Hijos del mar

Aunque la ventana está abierta, todo está oscuro; no hay ni un reflejo de luz. Busco a tientas el interruptor del velador; lo encuentro y lo aprieto, la luz no enciende. Camino a ciegas por la casa, me llevo por delante una silla y me golpeo la nariz contra una pared. En el baño me quedó un rato mirándome al espejo; no se ve nada, pero sé que hay un espejo frente a mí, y simulo que lo veo. Me peino y me lavo la cara.
Voy hasta la ventana y saco la cabeza; llueve. Me pongo la campera y busco las llaves. Luego camino hasta la puerta de calle, y en el trayecto aprieto cuanto interruptor de luz me cruzo; ninguna enciende. Cuando estoy por salir, las luces se encienden solas.
Me saco la campera y tiro las llaves sobre el sillón. Me apoyo en el marco de la ventana y enciendo un cigarrillo. Miro la lluvia por un rato, también miro los autos que pasan, y decido salir a la galería, donde retomo la tarea de mirar la lluvia y los autos que pasan. Un relámpago ilumina por un instante el cielo nocturno; comienza a llover con más intensidad.
Paso un tiempo hundido en recuerdos, las pupilas se contraen y aparecen las imágenes. Entonces pienso en la última vez que estuvimos juntos, en aquella habitación húmeda; en los días en que despertabas en mis brazos; en que no volveré a mirar tus ojos color café. Unos ojos que exclamaron tristeza, y silenciosamente me dijeron que, por favor, no dijera nada…
Me muevo, estoy incómodo; tengo hambre y estoy un poco impaciente. Decido salir a caminar. Entro en la casa y me vuelvo a poner la campera.
Estoy en la calle cuando observo que las luces siguen encendidas.
Dejo las cosas así.

Camino un par de cuadras sin rumbo fijo, como serpenteando el pueblo. La ropa me molesta, pesa demasiado. Me quito la campera y las zapatillas; las dejo flotando sobre un río artificial que recorre la calle. En la cuadra siguiente me saco la remera; siento un poco de frío, pero no me molesta. Sigo caminando, ahora mucho más cómodo.
Llego a la playa, oscura, silenciosa.
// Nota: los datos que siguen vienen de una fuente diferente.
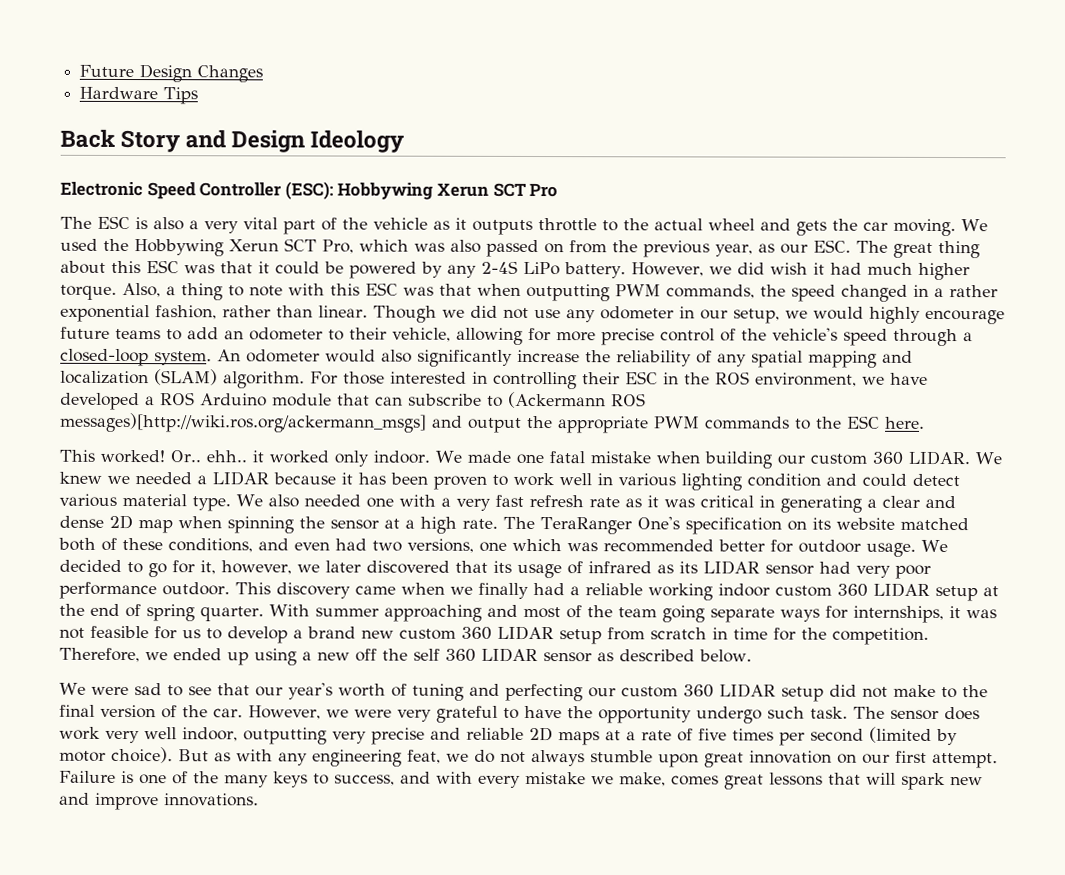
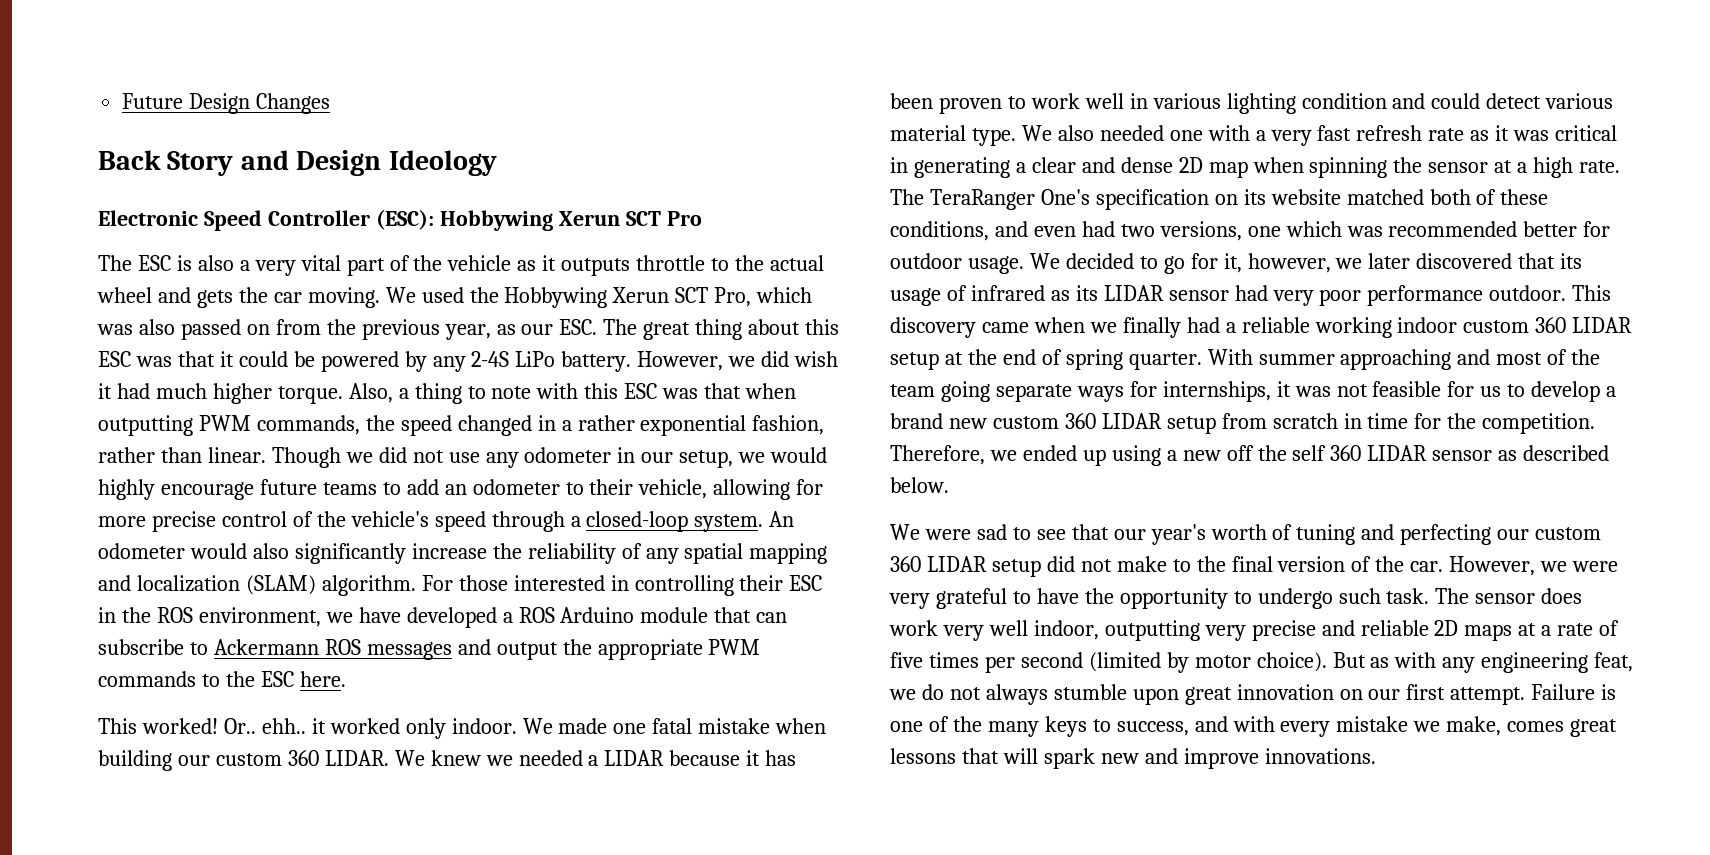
[79,86,199,105] // Hardware Tips -> (331, 103) none
[508,391,646,409] [60,412,427,433] (Ackermann ROS messages)[http://wiki.ros.org/ackermann_msgs] -> [213,639,452,660] Ackermann ROS messages
(692, 715) none -> [1233,591,1252,604] to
El viento sopla muy fuerte y el mar parece haberse vuelto loco; me es indiferente. Me saco los pantalones y el calzoncillo. Camino hasta tocar el mar con mi cuerpo desnudo.
Entonces los recuerdos me vuelven a invadir, y pienso brevemente en la despedida. Debí haber leído en tus ojos la respuesta. De haberlo hecho, hoy no me sentiría tan lastimado, hoy podría dormir tranquilo, hoy estaría en tranquilo en la casa... ¿Qué hago a esta hora y con este clima en la playa?
Comienzo a llorar; no me doy cuenta hasta que las lágrimas tocan mis labios. Las pruebo, son amargas. Me interno en el mar.
Nado mar adentro lo más rápido que puedo. Lloro, grito, le ruego al viento y a la lluvia que me den un instante de paz. Las luces de la playa ya desaparecieron, parece que nadé kilómetros. Tengo los brazos entumecidos y me sangran los dedos; estoy muy cansado. Entonces me detengo y me dejo llevar por la corriente, siento que el mar me rodea con sus miles de brazos. Su toque helado me serena y el oleaje me acuna.
El mar me carga en su pecho como hijo propio.
Al fin estoy en casa.

Nado hacia a la playa, ahora completamente tranquilo. Luego camino hasta la casa, en el trayecto recojo mi ropa. Me encierro en el baño y me doy una ducha caliente. Más tarde recuerdo que tengo hambre y me preparado dos tostadas con manteca.
Me acuesto a dormir con las primeras luces del día; las luces de la casa quedaron encendidas.

Despierto ya entrada la tarde. Me siento mal, enfermo; pero también sereno, sin peso que me agobie. Voy a la cocina con intención de prepararme un té.
Observo que las luces de la casa están encendidas. Me parece un poco extraño.
No recuerdo nada de la noche anterior.